Conceptos clave detrás de estas olas titánicas
Detrás de estos hallazgos hay varios términos técnicos. Tres son especialmente útiles para quienes intentan dar sentido a los informes de oleaje de tormenta:
| Término | Qué significa |
|---|---|
| Altura significativa del oleaje | Un promedio de las olas más altas de un conjunto, a menudo tomado como la media del tercio superior de las olas registradas. |
| Periodo de ola | El tiempo entre el paso de dos crestas sucesivas por un punto fijo. El mar de fondo de periodo largo se percibe potente y «rodante», más que picado. |
| Mar de fondo | Olas que se han alejado de la tormenta que las generó. Suelen ser más regulares y pueden cruzar cuencas oceánicas enteras. |
En la costa, a menudo se subestima el mar de fondo de periodo largo porque, a simple vista, la superficie del mar puede parecer relativamente calmada.
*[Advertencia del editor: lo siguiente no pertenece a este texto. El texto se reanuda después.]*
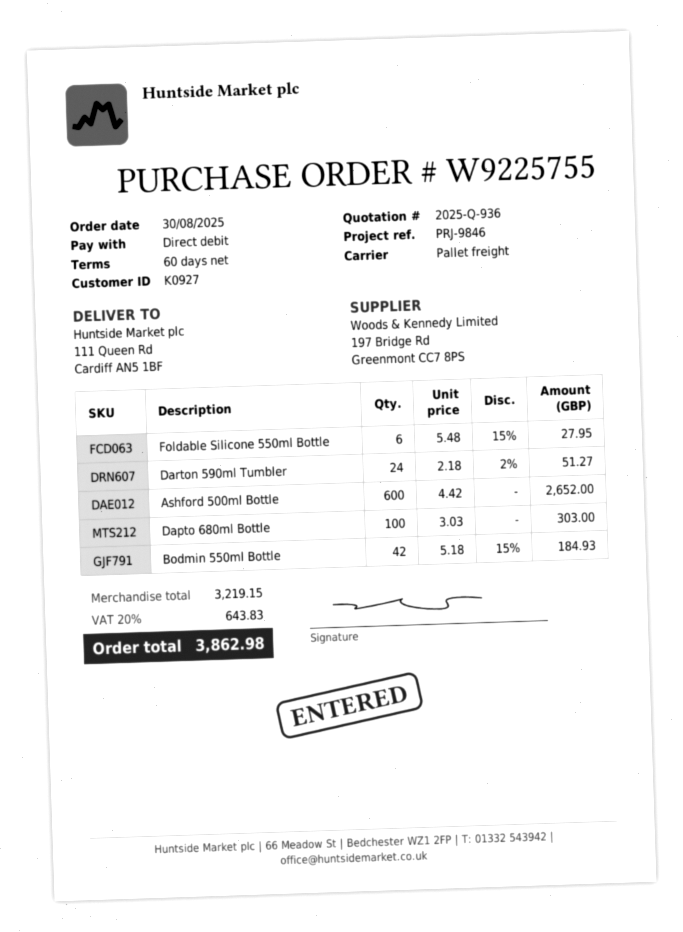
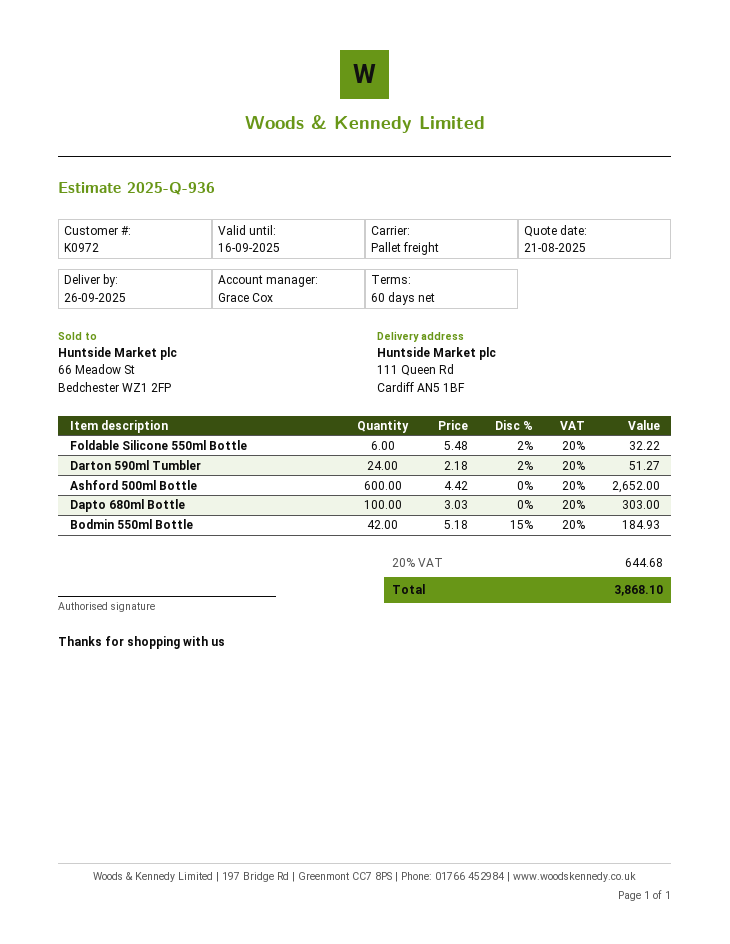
customer number: K0927 -> K0972
Foldable Silicone 550ml Bottle: 6 x 5.48 - 15% = 27.95 -> 6 x 5.48 - 2% = 32.22
tax: 20% = 643.83 -> 20% = 644.68
total: 3862.98 -> 3868.10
La separación entre crestas es grande y el agua se ve más como un vaivén suave que como un caos tormentoso. Sin embargo, esa gran longitud de onda implica que se mueve un gran volumen de agua en cada pulso, lo que se traduce en fuerzas intensas cuando choca contra un acantilado, un arrecife o una estructura.
Escenarios en los que importa la energía oculta del oleaje
Imagina un día templado de invierno en un pueblo con puerto, con solo brisas frescas en la zona. Mar adentro, una tormenta remota como Eddie ya se ha disipado. Tres días después, empiezan a levantarse rodillos bajos y regulares en la entrada del puerto. El personal de la marina nota que las amarras están bajo tensión y que los pantalanes cabecean con cada serie. Los turistas no ven nubes de tormenta y se extrañan de las señales de advertencia en el muelle. Sin embargo, el riesgo es muy real, y llegó desde miles de kilómetros.
En otro caso, un mar de fondo largo se combina con una marea viva y una tormenta costera moderada. Cada factor por separado podría ser manejable. Juntos, el nivel del mar más alto de base, el mar de fondo de una tormenta lejana y las olas locales de viento pueden superar defensas diseñadas para escenarios más pequeños y directos. Este tipo de acumulación de peligros preocupa a ingenieros y aseguradoras, especialmente donde los diques y rompeolas se construyeron con estándares basados en modelos de oleaje más antiguos.
Para surfistas y navegantes, comprender mejor los mares de fondo largos también puede abrir oportunidades. Programar travesías, elegir fondeaderos y planificar competiciones depende de predecir cuándo y dónde llegará la energía lejana. Los mismos conjuntos de datos que hacen más seguros a los barcos y a los puertos pueden ayudar a los usuarios recreativos a «leer» el océano con mayor confianza, incluso mientras tormentas como Eddie siguen generando esos raros monstruos de 35 metros mucho más allá del horizonte.